What to work on
Leaving every image behind, reproduce the records word for word.

┏━━

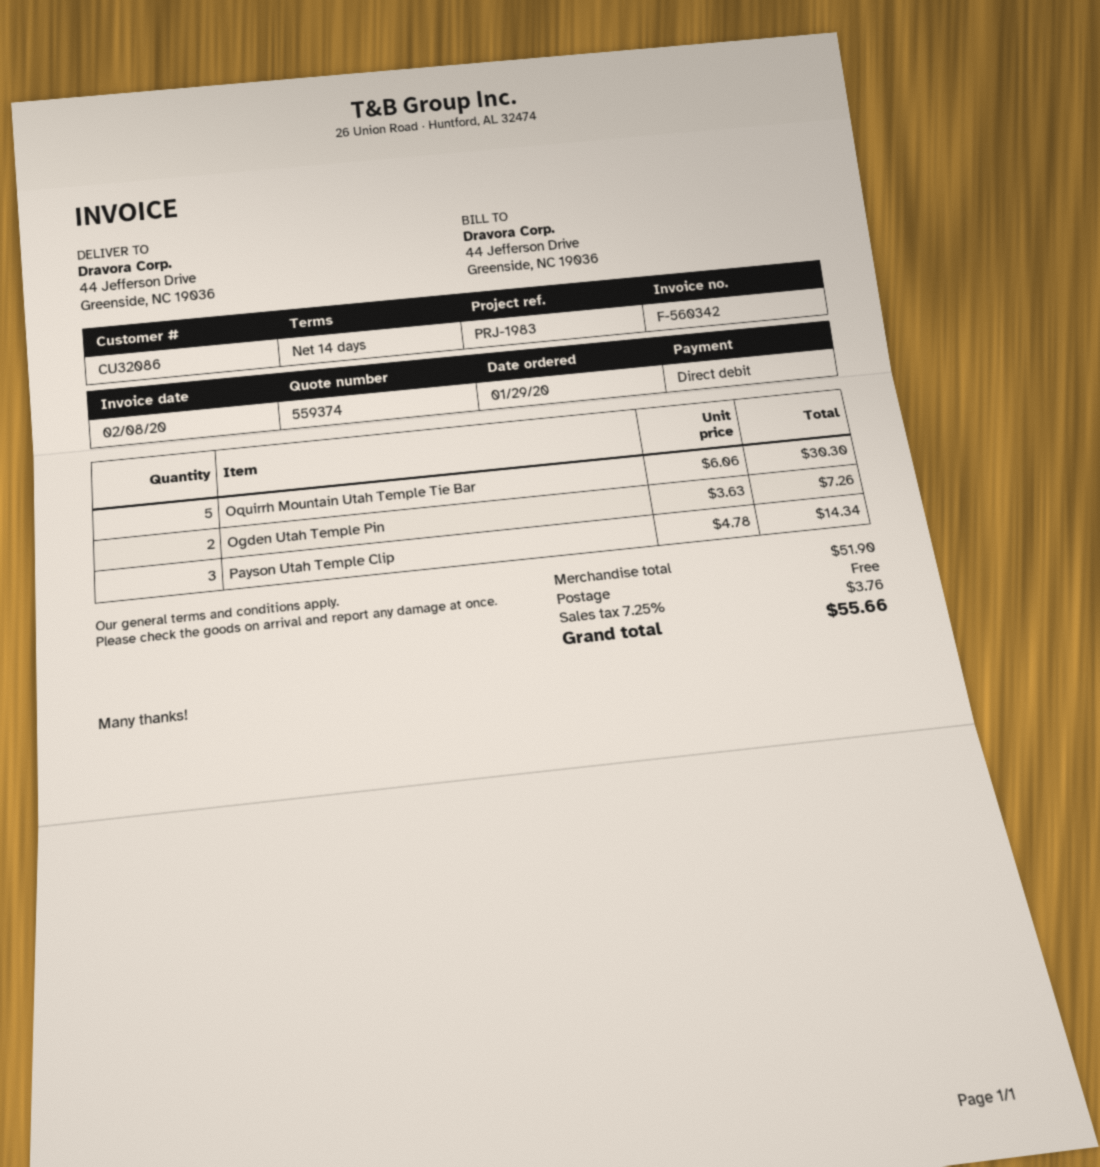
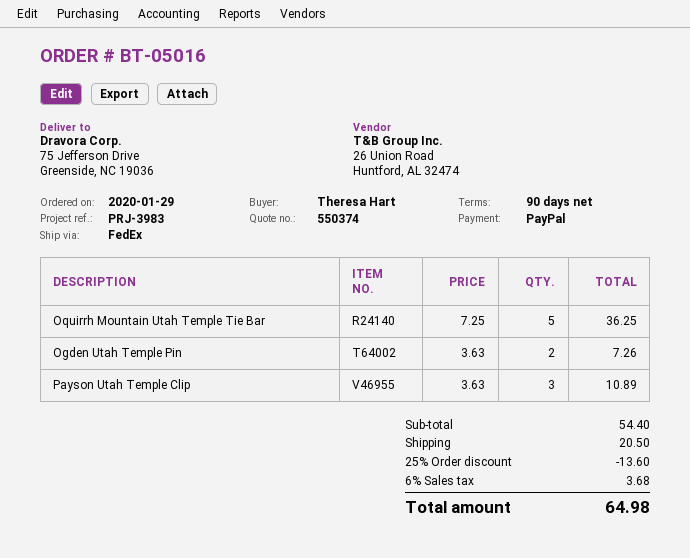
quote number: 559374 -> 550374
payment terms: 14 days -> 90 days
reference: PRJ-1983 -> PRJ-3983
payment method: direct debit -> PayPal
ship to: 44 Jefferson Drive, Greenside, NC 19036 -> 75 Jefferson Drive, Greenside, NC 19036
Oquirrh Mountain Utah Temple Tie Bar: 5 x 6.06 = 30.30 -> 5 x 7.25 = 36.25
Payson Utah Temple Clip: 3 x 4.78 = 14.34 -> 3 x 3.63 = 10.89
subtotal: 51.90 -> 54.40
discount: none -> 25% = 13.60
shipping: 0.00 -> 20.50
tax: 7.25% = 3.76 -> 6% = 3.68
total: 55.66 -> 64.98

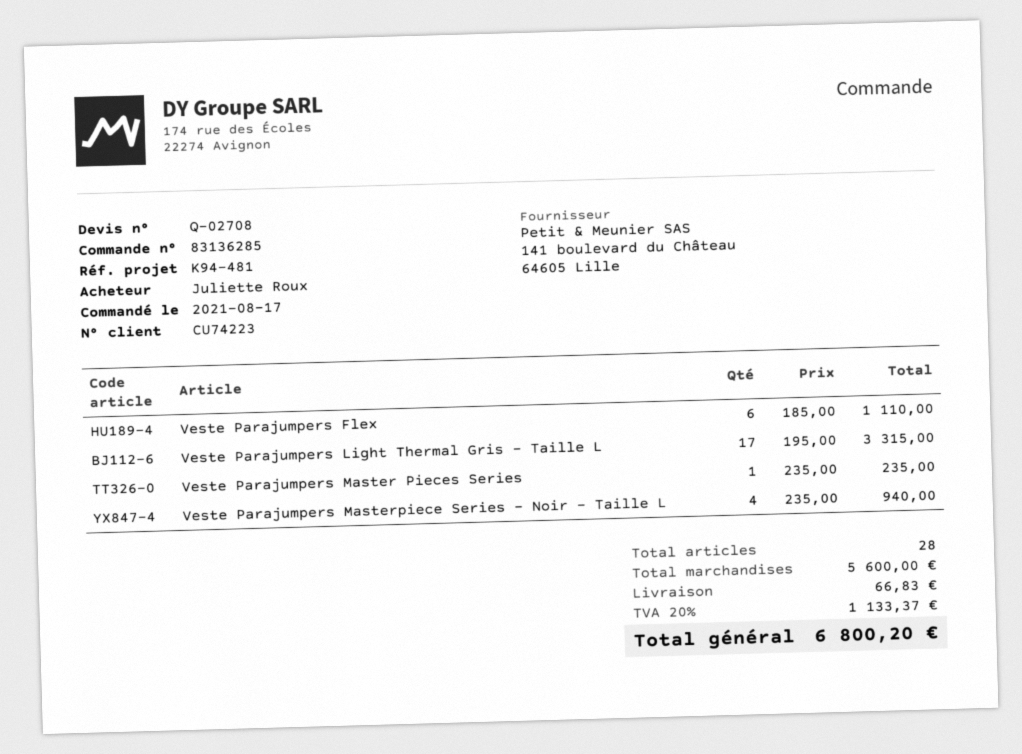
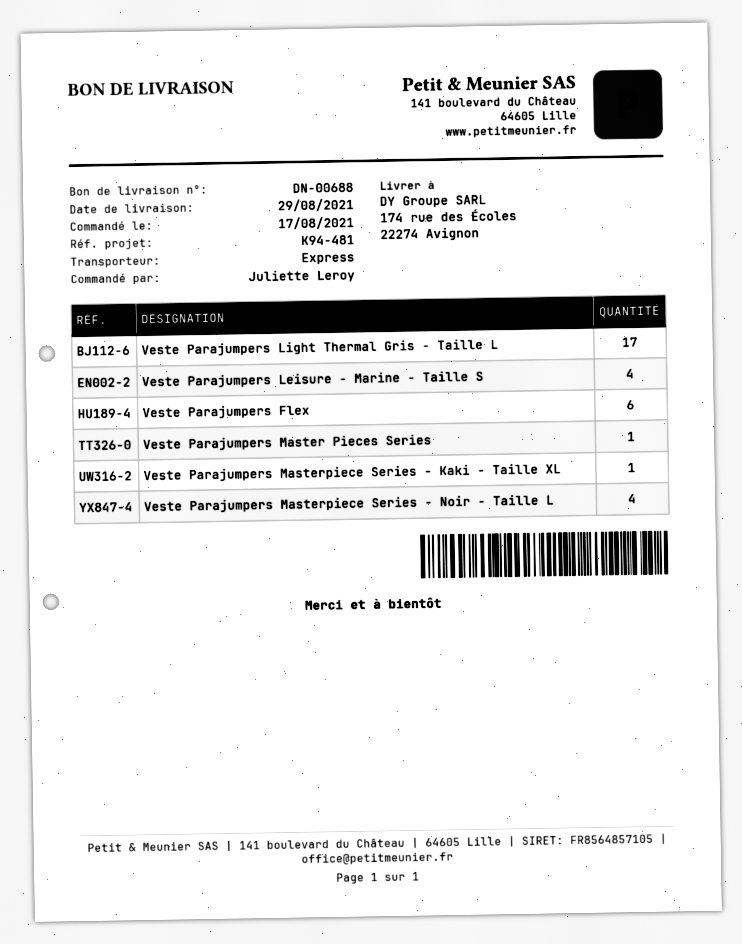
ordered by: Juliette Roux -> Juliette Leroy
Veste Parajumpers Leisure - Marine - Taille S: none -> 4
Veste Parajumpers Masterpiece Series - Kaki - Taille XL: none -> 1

┗━━

Exercise output
quote number: 559374 -> 550374
payment terms: 14 days -> 90 days
reference: PRJ-1983 -> PRJ-3983
payment method: direct debit -> PayPal
ship to: 44 Jefferson Drive, Greenside, NC 19036 -> 75 Jefferson Drive, Greenside, NC 19036
Oquirrh Mountain Utah Temple Tie Bar: 5 x 6.06 = 30.30 -> 5 x 7.25 = 36.25
Payson Utah Temple Clip: 3 x 4.78 = 14.34 -> 3 x 3.63 = 10.89
subtotal: 51.90 -> 54.40
discount: none -> 25% = 13.60
shipping: 0.00 -> 20.50
tax: 7.25% = 3.76 -> 6% = 3.68
total: 55.66 -> 64.98

ordered by: Juliette Roux -> Juliette Leroy
Veste Parajumpers Leisure - Marine - Taille S: none -> 4
Veste Parajumpers Masterpiece Series - Kaki - Taille XL: none -> 1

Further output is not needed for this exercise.